DAP (a monomeric compound, with >99.4% purity) was isolated from D. marginata extract by the Tauto Biotech Co., Ltd., (Shanghai, China) and a molecular mass of 178 was determined by the Analysis and Testing Center in Jiangxi Province.
Acute toxicity testing in mice
Forty male and female mice were evenly and randomly divided into two groups, a control group and experimental group, after fasting overnight. A solution of DAP was prepared at a final concentration of 5 mg/ml. The maximum-dosage method was used to directly lavage the experimental mice at a feeding capacity of 20 ml/kg body weight, that is, 100 mg/kg body weight.

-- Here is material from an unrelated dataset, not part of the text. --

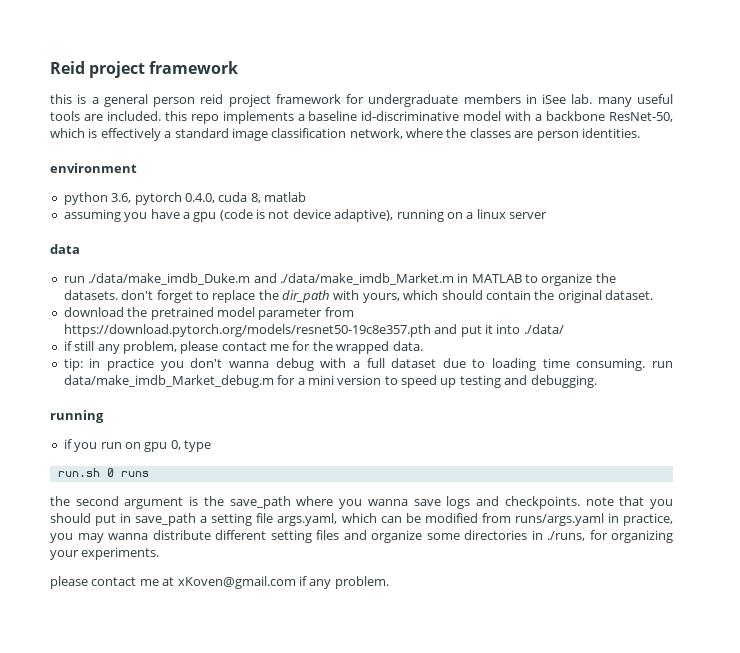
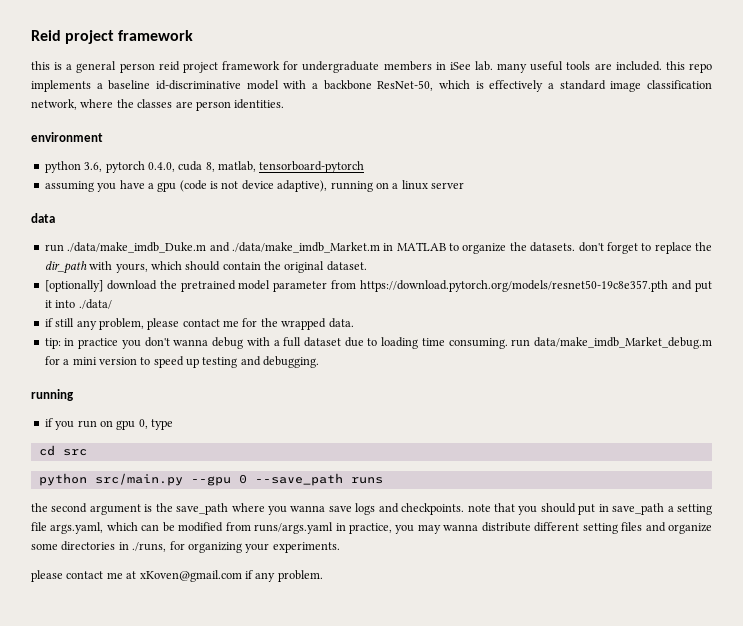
[264,192,306,202] matlab -> [218,161,365,173] matlab, tensorboard-pytorch
(653, 295) none -> [44,280,103,292] [optionally]
[57,468,114,477] run.sh 0 -> [38,445,87,456] [38,473,343,486] cd src // python src/main.py --gpu 0 --save_path

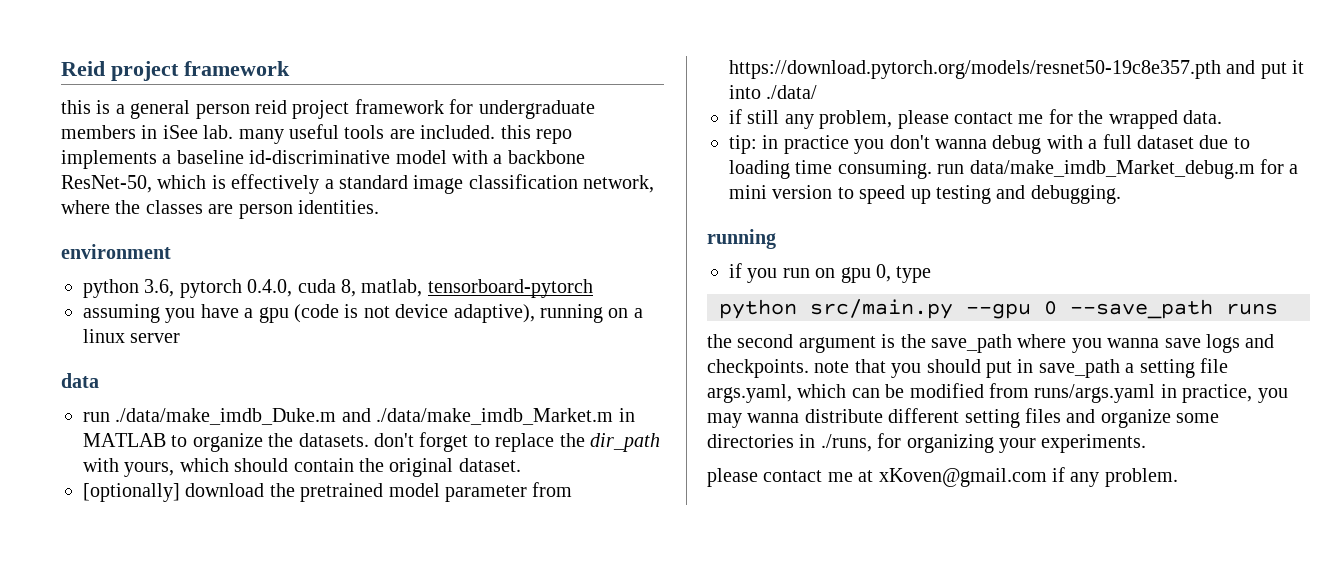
[38,445,87,456] // cd src -> (932, 274) none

The mice were continuously observed for 14 d, noting changes in their skin, color, eyes, mucous membrane, breathing, circulation, and central nervous system function; deaths and symptoms of poisoning were recorded, and the mice were autopsied after death.
Bacterial reverse mutation assay (Ames test)
Solutions of DAP were prepared at final concentrations of 8, 40, 200, 1000, and 5000 μg/dish for the dosed groups; there was also a negative control group and a positive control group. According to genotype, the biological factors needed to meet the requirements of Salmonella typhimurium histidine-deficient TA97, TA98, TA100, and TA102 strains were identified. An in vitro metabolic activation system was based on polychlorinated biphenyl-induced rat liver homogenates. First, 0.1 ml of the test-strain-enrichment broth and drug solution and 0.5 ml of the S9 mixture were added to the top agar plate and mixed into the underlying medium plate. After heating at 37°C for 48 h, the number of revertant colonies per dish was calculated.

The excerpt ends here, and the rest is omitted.